Kate si accorse che lo scrittore si era fermato solo dopo qualche secondo. Riaprì gli occhi e si rilassò. Quindi girò la testa sul cuscino, cercandolo. Sentì un peso caldo all’altezza delle cosce e abbassò lo sguardo. Lo vide sorridergli teneramente, il viso appena sopra la sua pancia. Sorrise anche lei e tese la mano a indicargli di risalire. Rick tornò accanto a lei, ubbidiente, fino ad arrivare a sfiorare il viso della donna con il suo.
“Come ti senti? La cura del dottor Castle ha funzionato?” domandò premuroso e divertito insieme. In risposta Kate passò le braccia attorno al suo collo e lo attirò a sé per un lungo e dolce bacio.
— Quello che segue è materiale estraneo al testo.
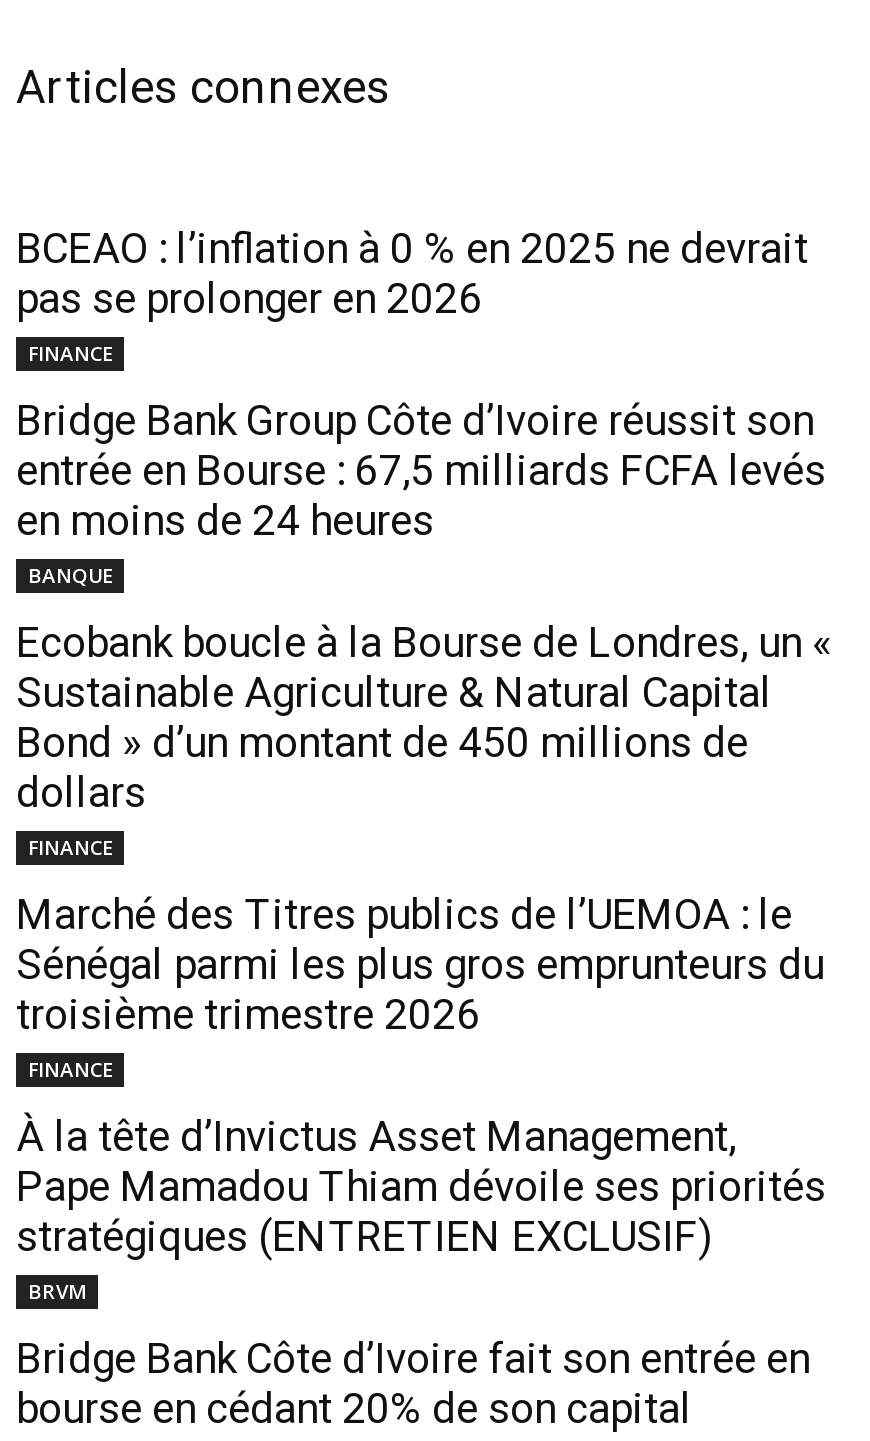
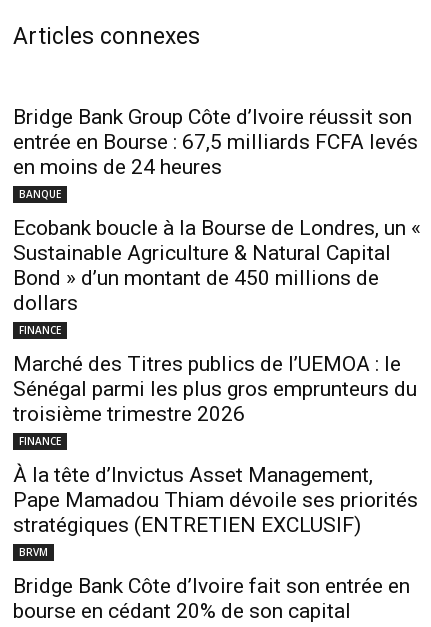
- BCEAO : l’inflation à 0 % en 2025 ne devrait
- pas se prolonger en 2026
- FINANCE
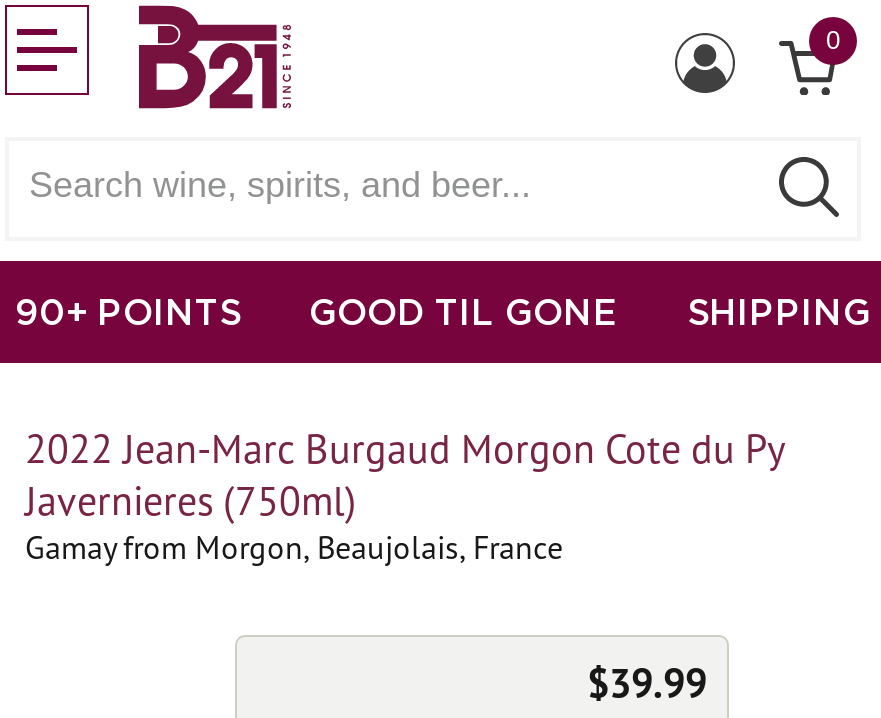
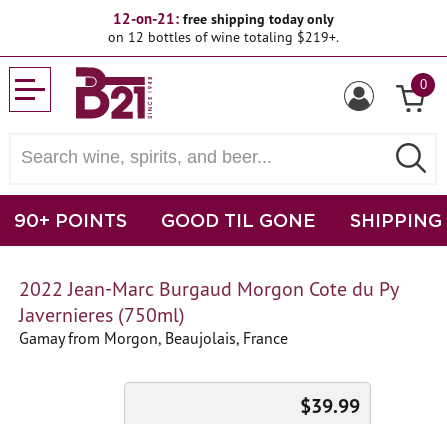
+ 12-on-21: free shipping today only
+ on 12 bottles of wine totaling $219+.
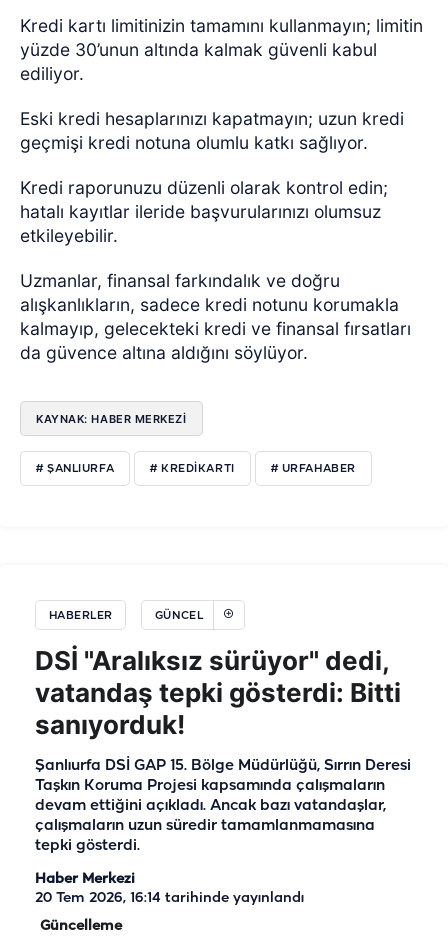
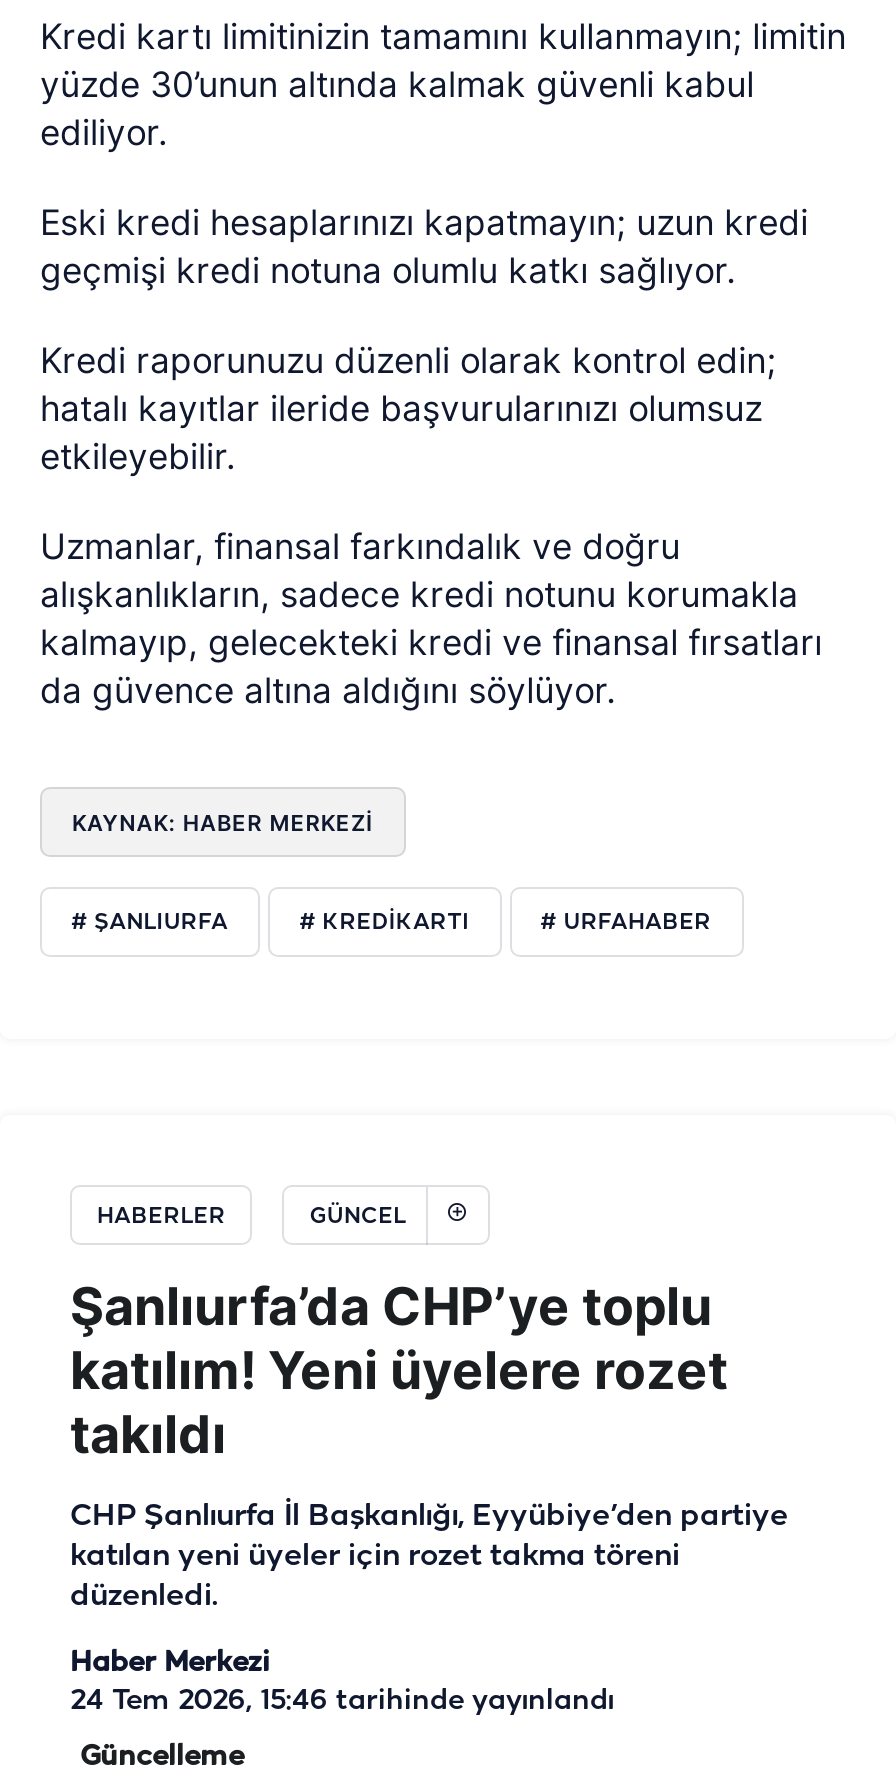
- DSİ "Aralıksız sürüyor" dedi,
- vatandaş tepki gösterdi: Bitti
- sanıyorduk!
+ Şanlıurfa’da CHP’ye toplu
+ katılım! Yeni üyelere rozet
+ takıldı

- Şanlıurfa DSİ GAP 15. Bölge Müdürlüğü, Sırrın Deresi
- Taşkın Koruma Projesi kapsamında çalışmaların
- devam ettiğini açıkladı. Ancak bazı vatandaşlar,
- çalışmaların uzun süredir tamamlanmamasına
- tepki gösterdi.
+ CHP Şanlıurfa İl Başkanlığı, Eyyübiye’den partiye
+ katılan yeni üyeler için rozet takma töreni
+ düzenledi.

- 20 Tem 2026, 16:14 tarihinde yayınlandı
+ 24 Tem 2026, 15:46 tarihinde yayınlandı
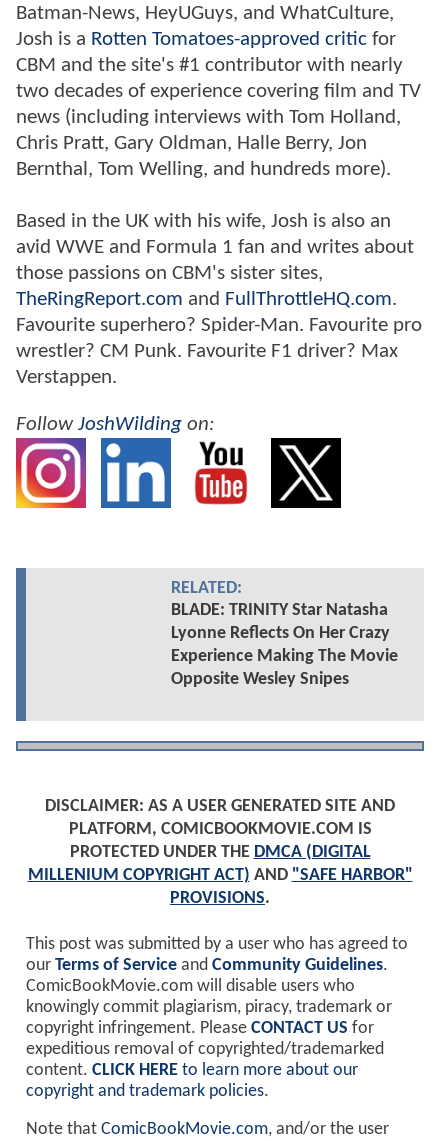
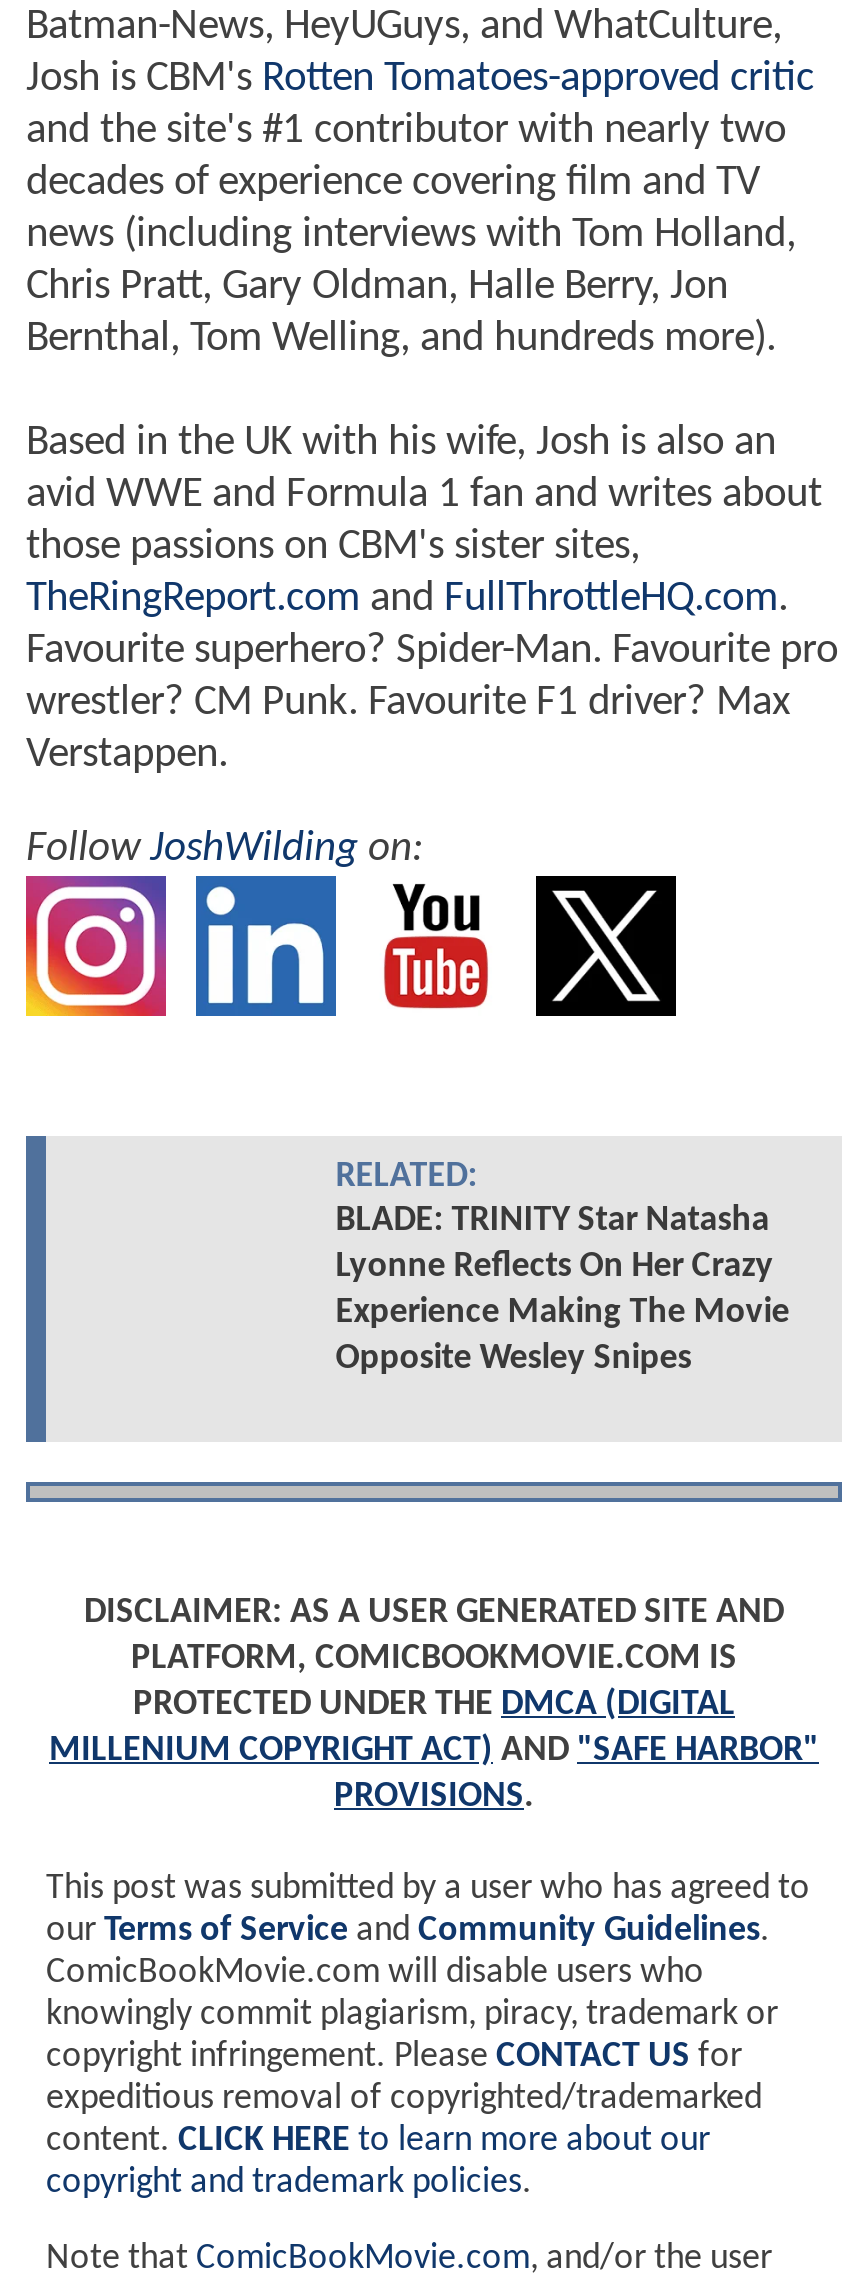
- Josh is a Rotten Tomatoes-approved critic for
- CBM and the site's #1 contributor with nearly
- two decades of experience covering film and TV
+ Josh is CBM's Rotten Tomatoes-approved critic
+ and the site's #1 contributor with nearly two
+ decades of experience covering film and TV
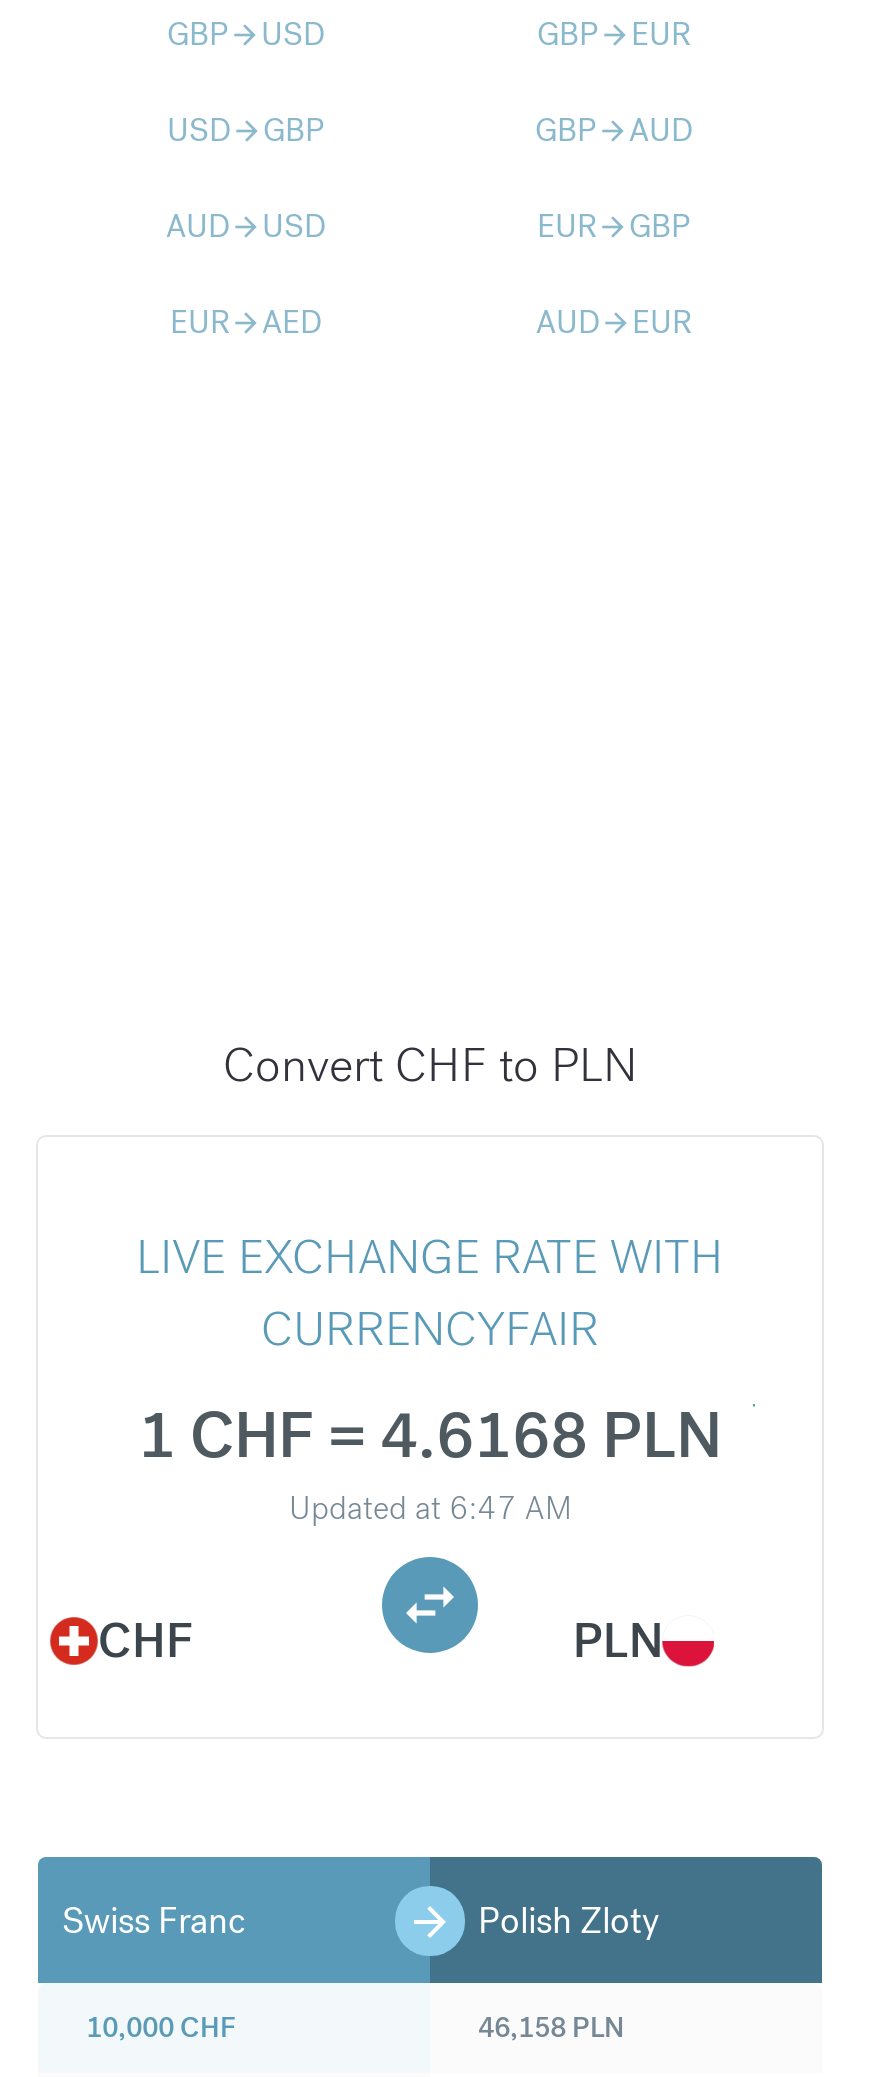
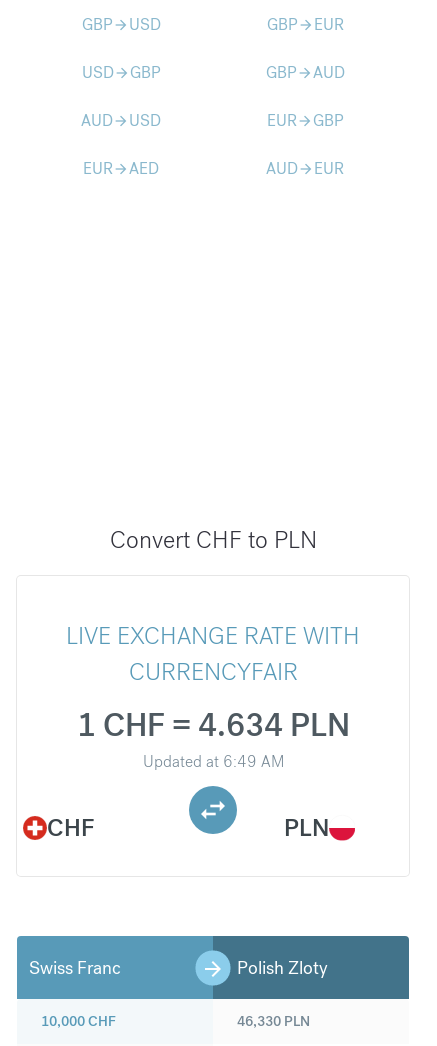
- 1 CHF = 4.6168 PLN
+ 1 CHF = 4.634 PLN

- Updated at 6:47 AM
+ Updated at 6:49 AM

- 46,158 PLN
+ 46,330 PLN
“Non sono mai stata meglio…” mormorò in risposta quando si staccarono, ormai senza fiato, mentre un sorriso di gratitudine e amore le si apriva in viso.                                                                                                                                        
 
“Dove vai?” mugugnò assonnata Kate, quando sentì il suo scrittore mettersi a sedere sul letto. Dopo le ‘cure’ di Rick, si erano finalmente preparati per andare a dormire. C’era da dire che le labbra di Castle facevano miracoli. La detective era riuscita a finire di cambiarsi senza sentire troppo dolore nei movimenti. Si erano quindi sdraiati a letto, abbracciati, pronti per una buona notte di sonno, entrambi in pantaloncini e maglietta a maniche corte. Dopo pochi minuti però, lo scrittore si era rialzato e la donna aveva percepito subito il movimento, nonostante fosse ormai ben più che nel dormiveglia. L’uomo si piegò appena su di lei e le lasciò un piccolo bacio sulla fronte, attento a evitare il taglio presente.
“Non vado da nessuna parte amore” rispose piano Rick sorridendo. La sua musa mezza addormentata era ancora più bella. “Ho solo sete. Vado a prendere un bicchiere d’acqua e torno. Tu dormi tranquilla.”
“Ok…” mormorò in risposta la donna. D’altronde se anche avesse voluto non sarebbe riuscita ad aspettarlo sveglia. Era davvero stanchissima.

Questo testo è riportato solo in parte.